Aluminum Oxide 10 mg/m3 


Artic Silver 5:

Silver 0.1 mg/m3 
Boron Nitride 10 mg/m3 
Zinc Oxide 10 mg/m3 (dust) 
Aluminum Oxide 10 mg/m3 (dust)

If memory serves, 1 cubic meter is 1000 liters, and 1 liter is 1000 milliliters. Maybe 1 gram of zinc is 50 milliliters of epoxy? Seems like a tiny amount.


----------



## schizeckinosy (Mar 27, 2014)

degarb said:


> So, I have been thinking of this route. How far does a pound of zinc go? What is your mixing ratio?



I use about 1:1 zinc oxide to epoxy. So far a pound is lasting forever!


----------



## schizeckinosy (Mar 27, 2014)

alpg88 said:


> and i would recomend if there is no right paste available, just polish heatsink\star, and press them hard using screwes, or by pushing reflector down, you will have better heat transfer, with no paste and polished\pressed hard together parts than if you used some diy paste and rough surfices that are loose.



I agree here - ideally, the surfaces would be perfectly flat and pressed together, then no need for any heat paste. But, if your parts ever come loose, the LED will FRY. I see adhesive and heat paste as security for an imperfect world...


----------



## degarb (Mar 27, 2014)

schizeckinosy said:


> I agree here - ideally, the surfaces would be perfectly flat and pressed together, then no need for any heat paste. But, if your parts ever come loose, the LED will FRY. I see adhesive and heat paste as security for an imperfect world...



I ordered 1 zoom xml a month or two ago from cndirect. I was playing around with altering the aspheric with a tir or reflector. I didn't realize the only thing heatsinking it was the optic pushing the star back to rim of housing. A short bit of playing and I started smelling buring plastic. It was dead before I realized what was likely happening. Fortunately, I didn't like the otf lumens and the heavy weight, anyway. I didn't cheat and claim it was defective from factory, though time of ownership was probably a day.

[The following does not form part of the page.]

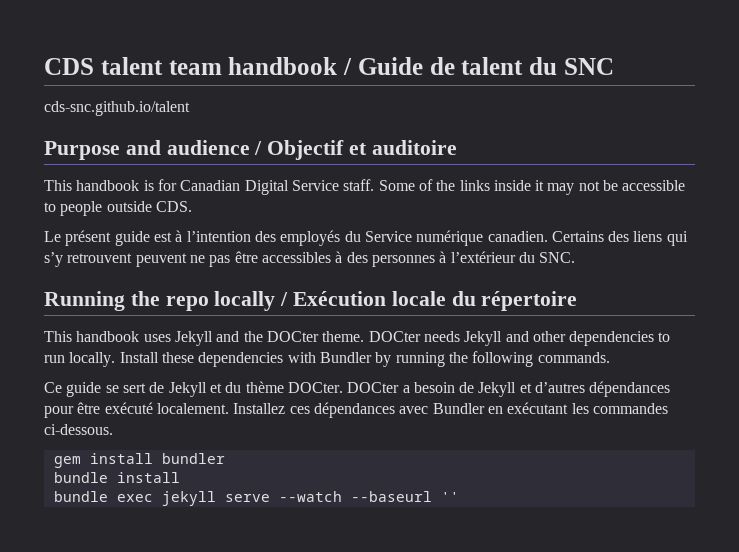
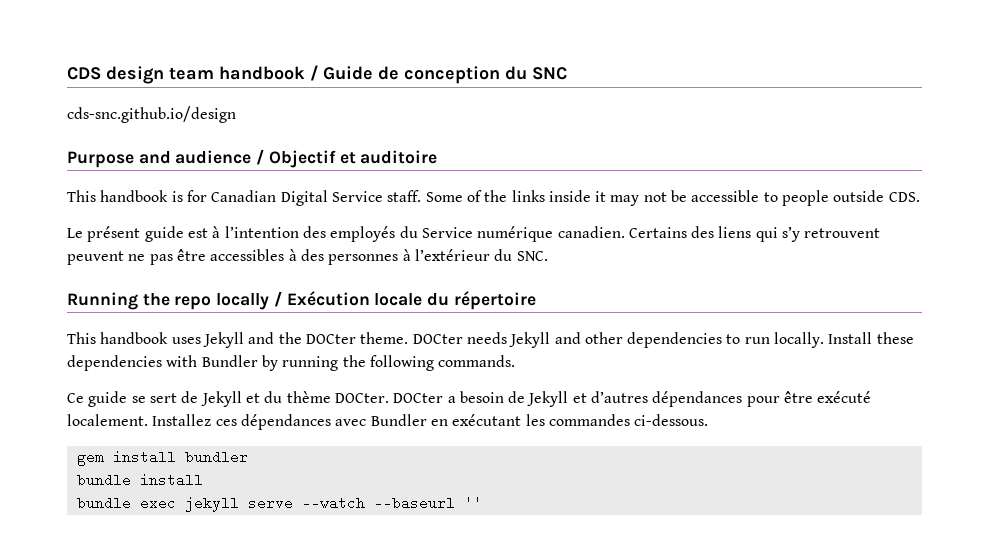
- CDS talent team handbook / Guide de talent du SNC
+ CDS design team handbook / Guide de conception du SNC
- cds-snc.github.io/talent
+ cds-snc.github.io/design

Also, paste may be lighter than screws on weight sensitive designs. I would guess. 

Also, the cheapest temp probe (not hit hard yet on research) is the $60 RS MM. So, I guess the ir reading say little; but, how far off do you think?

Also, may not be hard or costly to apply thermal grease. Don't see downside to that. I need to break apart my generic china headlamps and put in grease or AA. My ir reading on these stars seems higher than than my homemade lights. I think they have no thermal grease or thermal epoxy--just press things together. The rattle in one head, make me nervous. I will wait for my zinc to come and some weekend before ripping the heads apart.

1:1 looks way better than AA/AS, if I am reading msds correctly.


----------



## degarb (Apr 19, 2014)

schizeckinosy said:


> I use about 1:1 zinc oxide to epoxy. So far a pound is lasting forever!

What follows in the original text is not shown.